= Kasahara Kenju =

Kasahara Kenju (笠原 研寿, 1852-1883) was a Japanese priest and scholar of Buddhism and Indology.

With Takakusu Junjiro and Nanjo Bunyu, Kasahara was sent to the United Kingdom in 1876. Nanjo, the son of an abbot in the Ōtani sect of Shin Buddhism, and Kasahara, as a young priest, were selected by the future leader of the group, Ōtani Kōzui, to study Sanskrit and collect Buddhist text in Europe in order to counter the threat of Christian proselytism. They studied Sanskrit and Pali texts at Oxford under the academic guidance of Max Müller, seeking a more authentic understanding of Buddhist teachings from their original languages. Previously they had only used Chinese texts that were possibly dubious translations. They were the first Japanese scholars to study Buddhism from the perspective of Western "Buddhology".

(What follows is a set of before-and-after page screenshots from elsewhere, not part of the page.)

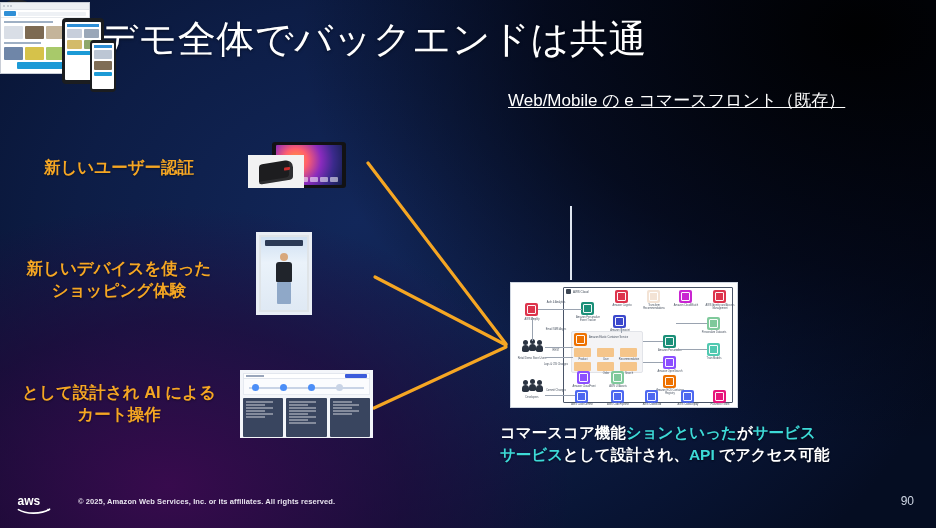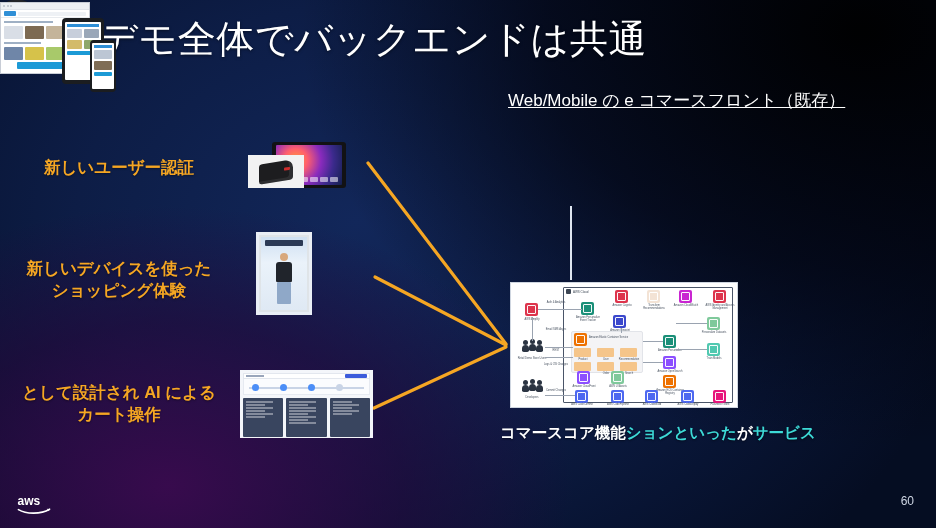--- a/index.html
+++ b/index.html
@@ -509,22 +509,26 @@
 CW
 Changes</div>
     <div class="ntxt" style="left:30px; top:106px;">Commit
 Changes</div>
   </div>
 
   <div class="cap3">
     <div>
       <span>コマースコア機能</span><span class="cy">ションといった</span><span>が</span><span class="cy">サービス</span>
     </div>
+    <div>
+      <span class="cy">サービス</span><span>として設計され、</span><span class="cy">API</span><span> でアクセス可能</span>
+    </div>
   </div>
 
   <svg class="foot-logo" viewBox="0 0 100 56">
     <text x="4" y="30" font-family="Liberation Sans, sans-serif" font-size="30" font-weight="bold" fill="#ffffff">aws</text>
     <path d="M6 42 C 26 54, 62 54, 84 41" stroke="#ffffff" stroke-width="4" fill="none" stroke-linecap="round"></path>
     <path d="M84 41 l -7 -1 l 5 6 z" fill="#ffffff"></path>
   </svg>
-  <div class="pageno">60</div>
+  <div class="foot-txt">© 2025, Amazon Web Services, Inc. or its affiliates. All rights reserved.</div>
+  <div class="pageno">90</div>
 
 </div>
 
 </body></html>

However in 1882, Kasahara was forced to cut short his studies due to a severe and worsening case of tuberculosis. While returning to Japan from England, he spent three weeks touring Buddhist sites in Sri Lanka (then Ceylon), including the Temple of the Tooth and Anuradhapura, the ancient Sinhalese capital. He arrived in Japanese in November 1882 and died less than 12 months later in 1883.